- [ENTRIES SHOWN]
* * *

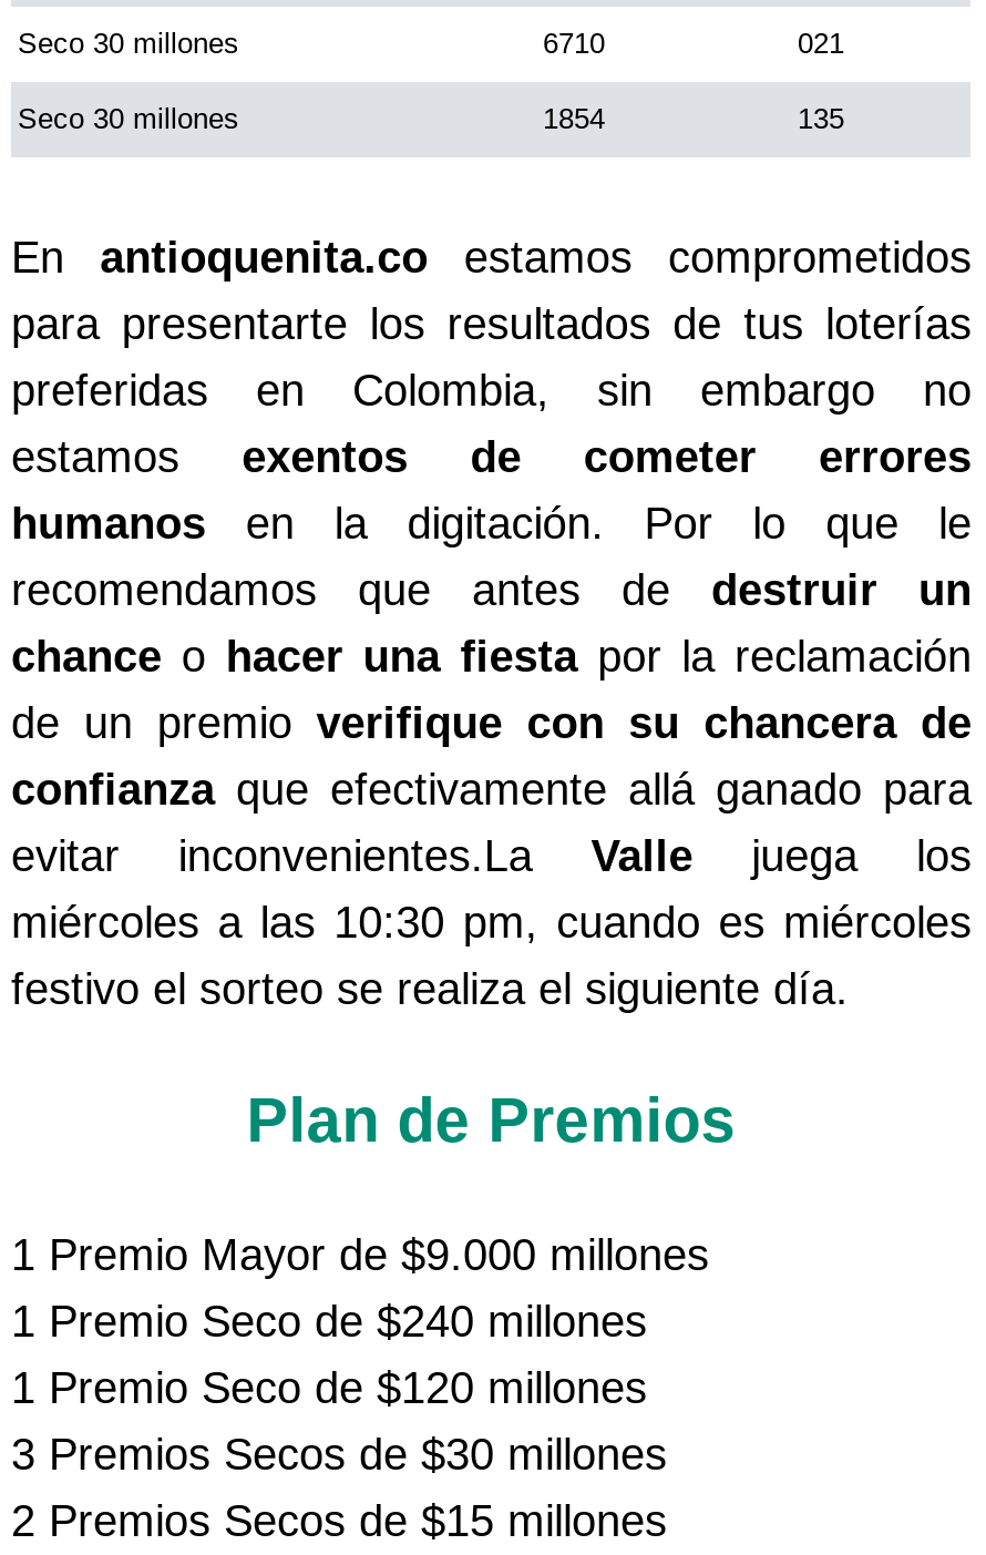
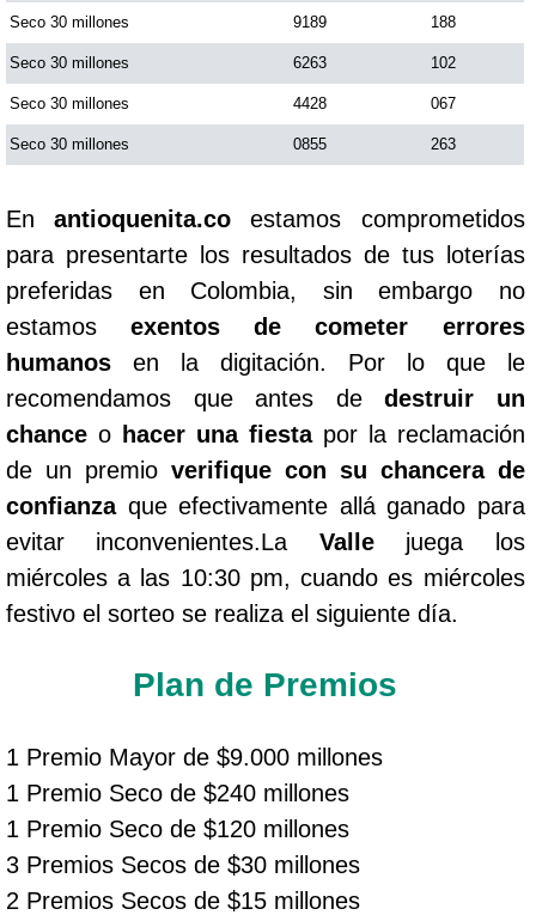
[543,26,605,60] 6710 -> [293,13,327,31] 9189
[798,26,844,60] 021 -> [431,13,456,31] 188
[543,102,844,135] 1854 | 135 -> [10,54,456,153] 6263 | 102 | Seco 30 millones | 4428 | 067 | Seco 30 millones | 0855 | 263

* * *

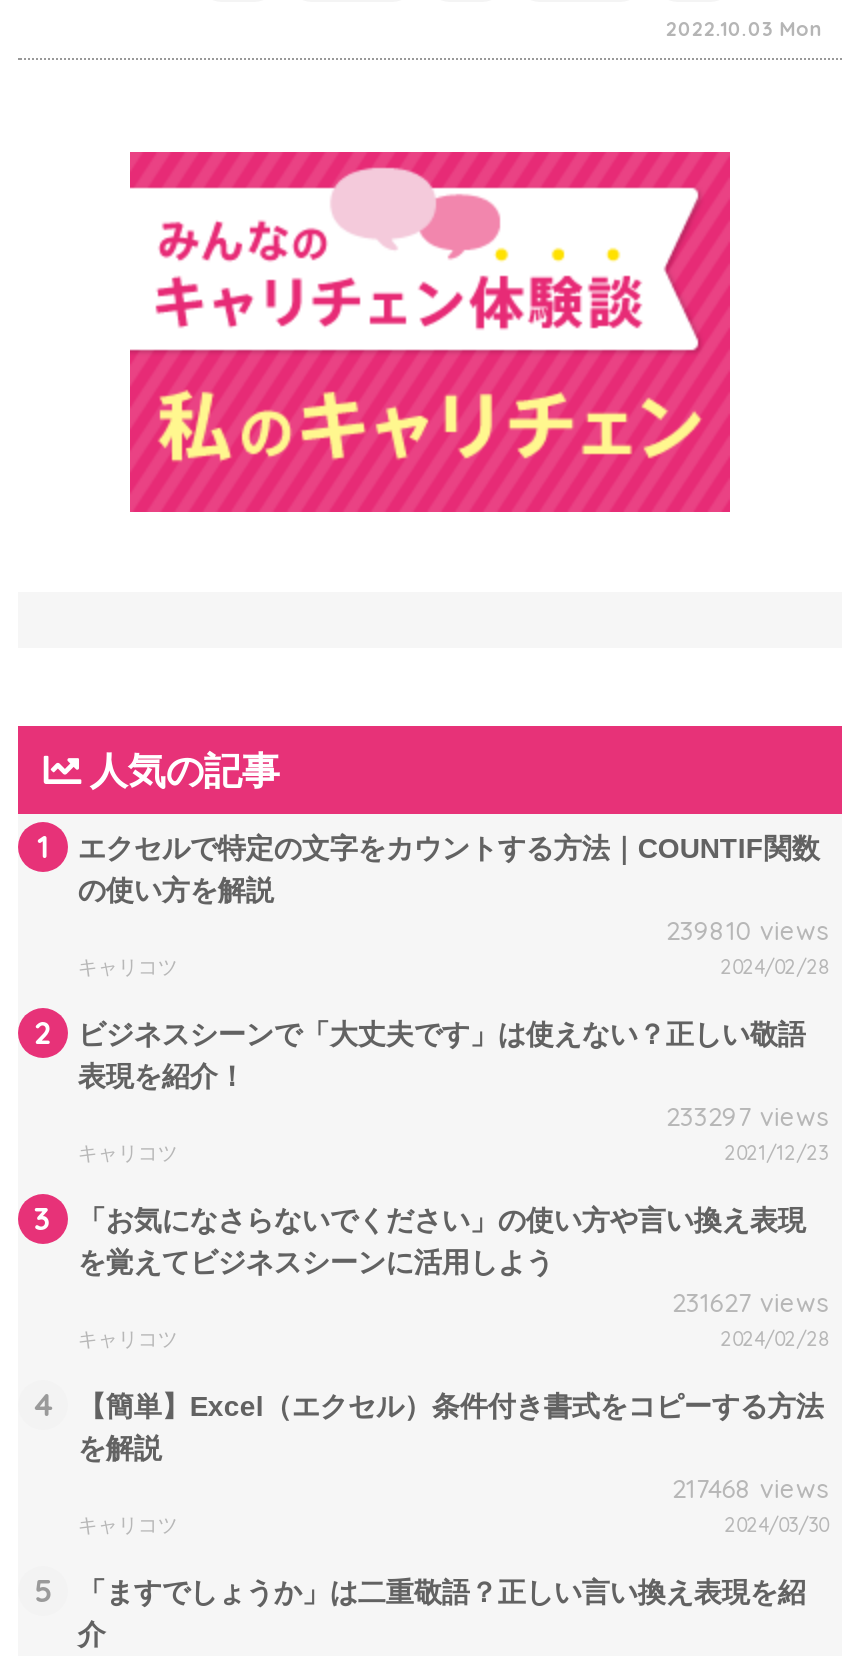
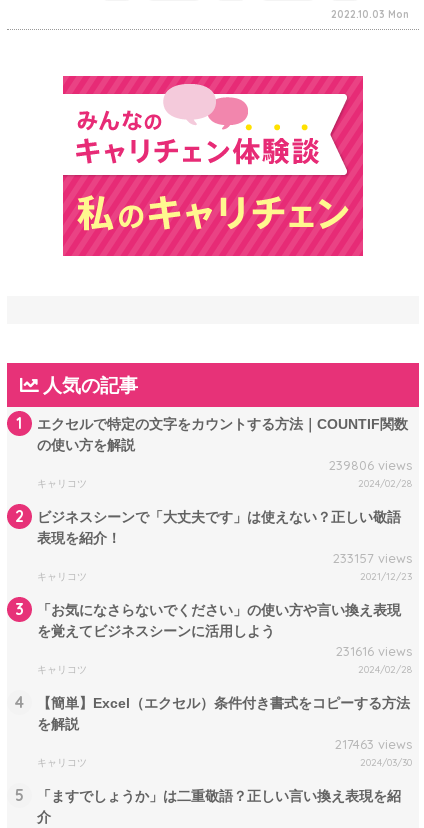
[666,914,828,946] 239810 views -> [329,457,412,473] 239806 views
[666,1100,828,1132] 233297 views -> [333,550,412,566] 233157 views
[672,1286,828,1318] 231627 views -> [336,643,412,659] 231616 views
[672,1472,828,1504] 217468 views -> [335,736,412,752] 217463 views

* * *

There is a line with "[798,26,844,60] 021 -> [431,13,456,31] 188" and a line with "[543,102,844,135] 1854 |" above. Copy exactly those two lines and all lines between them, with nothing else.

[798,26,844,60] 021 -> [431,13,456,31] 188
[543,102,844,135] 1854 | 135 -> [10,54,456,153] 6263 | 102 | Seco 30 millones | 4428 | 067 | Seco 30 millones | 0855 | 263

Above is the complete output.